This is the mail archive of the
newlib@sourceware.org
mailing list for the newlib project.
Re: [PATCH, newlib] Fix strlen using Thumb-2 with -Os -marm
- From: Pavel Pisa <ppisa4lists at pikron dot com>
- To: newlib at sourceware dot org, Thomas Preudhomme <thomas dot preudhomme at foss dot arm dot com>
- Cc: Sebastian Huber <sebastian dot huber at embedded-brains dot de>
- Date: Mon, 2 May 2016 23:06:00 +0200
- Subject: Re: [PATCH, newlib] Fix strlen using Thumb-2 with -Os -marm
- Authentication-results: sourceware.org; auth=none
- References: <38472988 dot FY0Xj2vxR9 at e108577-lin>
Hello Thomas and others,
On Thursday 28 of April 2016 18:06:45 Thomas Preudhomme wrote:
> Currently, the selection of which strlen routine to use for ARM processors
> is as follows (see newlib/libc/machine/arm/strlen.S or
> newlib/libc/machine/arm/strlen-stub.c):
>
> #if optimize for size
> #if defined __thumb__ && !defined __thumb2__
> Thumb-1 routine
> #else
> Thumb-2 routine
> #endif
> #else
> something
> #endif
>
> When compiling for ARM ISA, __thumb__ would be 0 and thus the Thumb-2
> routine would be chosen, no matter the architecture selected.
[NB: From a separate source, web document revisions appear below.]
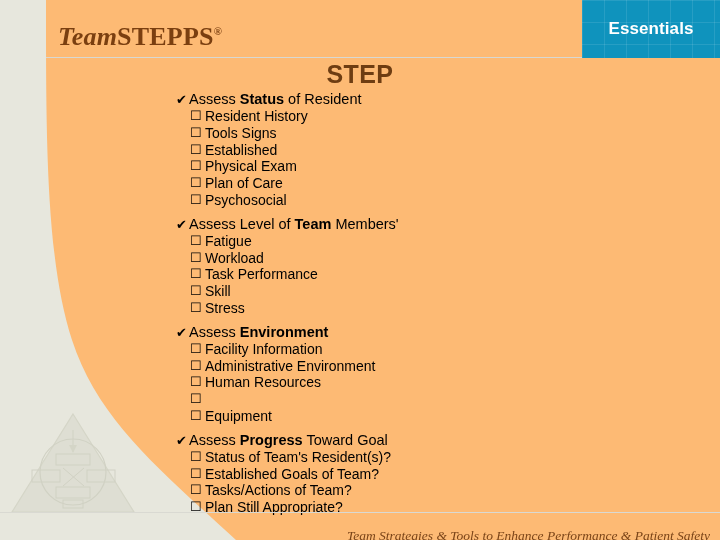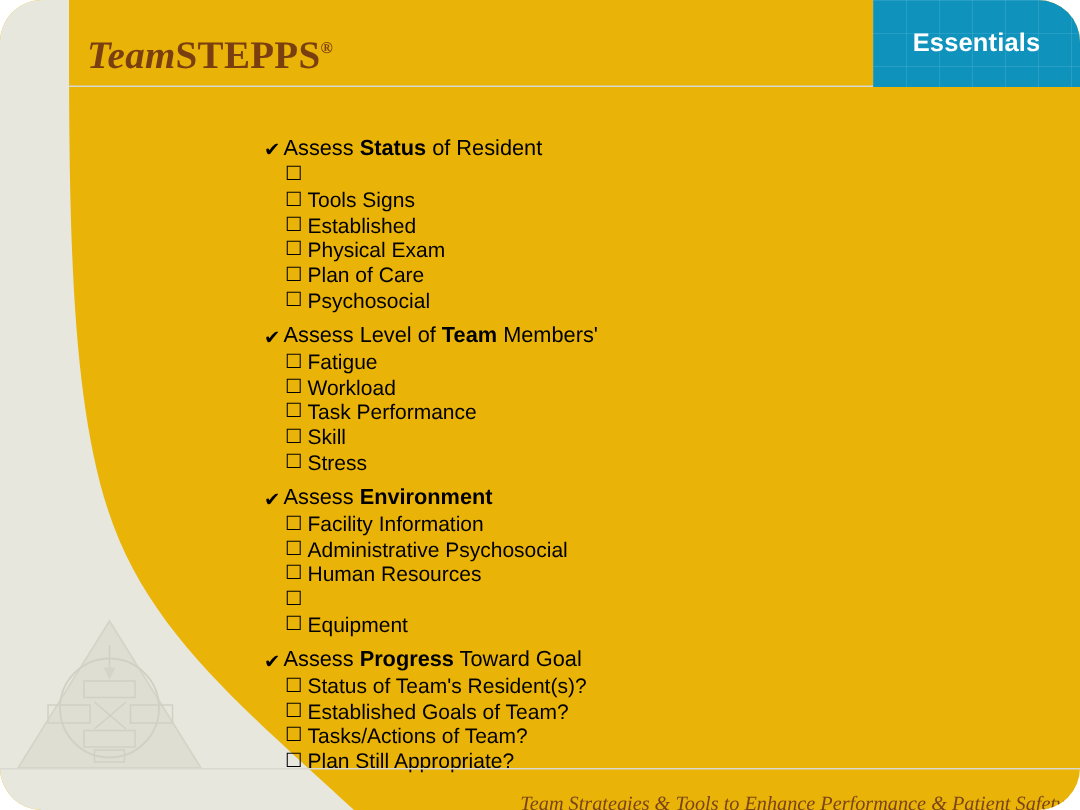--- a/index.html
+++ b/index.html
@@ -20,9 +20,8 @@
     left: 0; top: 0;
     width: 720px;
     height: 540px;
-    background: #eab308;
+    background: #fdba74;
     overflow: hidden;
-    border-radius: 28px;
   }
 
   

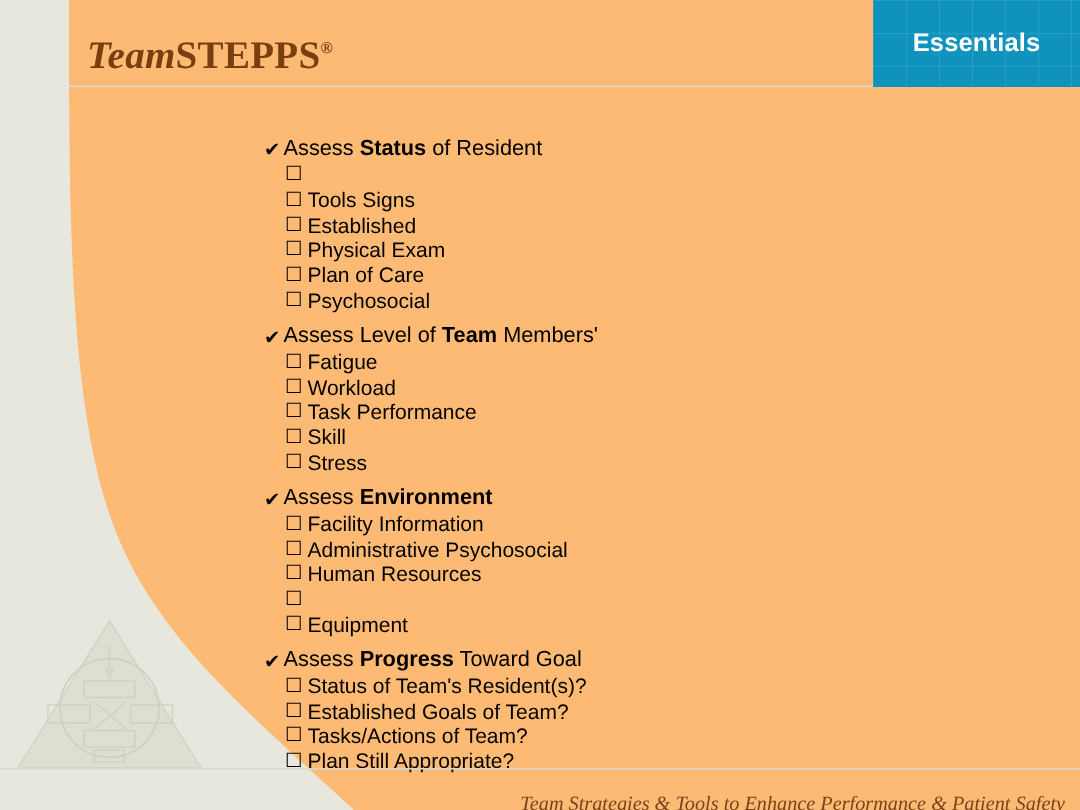--- a/index.html
+++ b/index.html
@@ -212,6 +212,7 @@
     <span class="essentials-label">Essentials</span>
   </div>
 
+  <div class="slide-title">STEP</div>
 
   <div class="content">
 

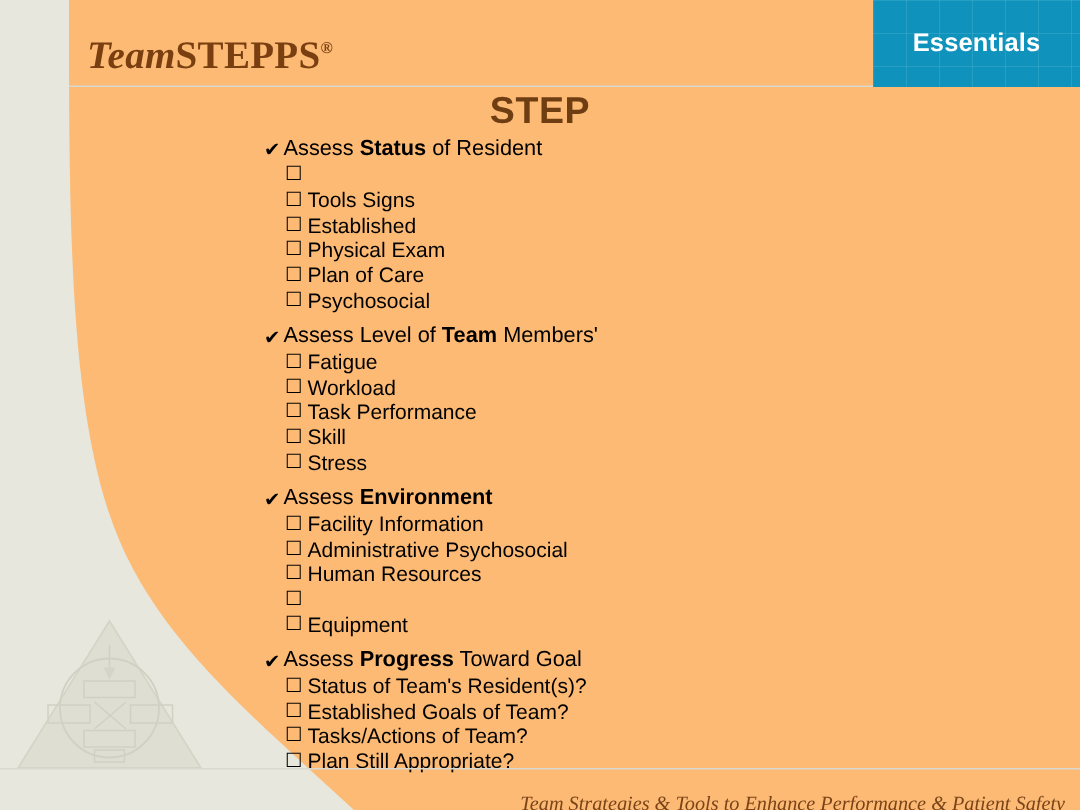--- a/index.html
+++ b/index.html
@@ -223,6 +223,7 @@
       </div>
       <div class="sub-row">
         <span class="box">☐</span>
+        <span>Resident History</span>
       </div>
       <div class="sub-row">
         <span class="box">☐</span>

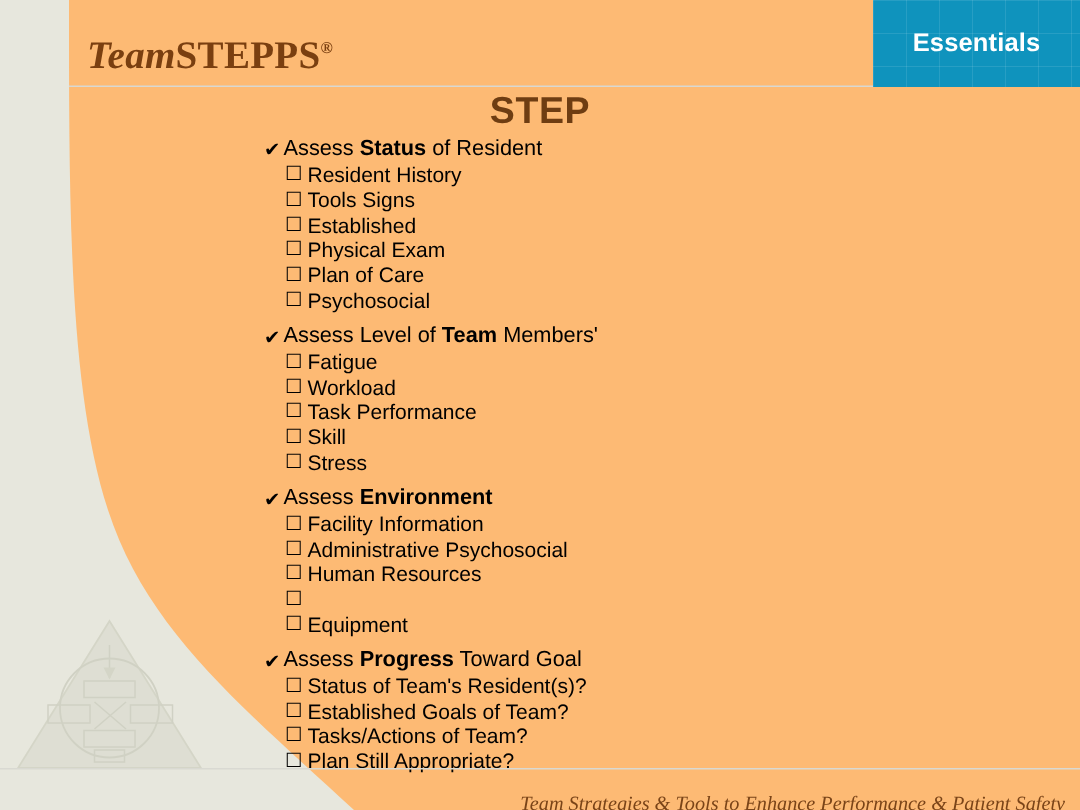--- a/index.html
+++ b/index.html
@@ -285,7 +285,7 @@
       </div>
       <div class="sub-row">
         <span class="box">☐</span>
-        <span>Administrative Psychosocial</span>
+        <span>Administrative Environment</span>
       </div>
       <div class="sub-row">
         <span class="box">☐</span>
This patch
> changes the logic to only look for capabilities of the processor. It also
> fallback to the C implementation for targets with only ARM execution state
> (armv4 and armv5).
I have already fight with that problem on RTEMS-4.12
on raspberry Pi v1 and want to propose allmost the same
patch today and found your proposal. So I want to confirm
the problem and that your patch should help there.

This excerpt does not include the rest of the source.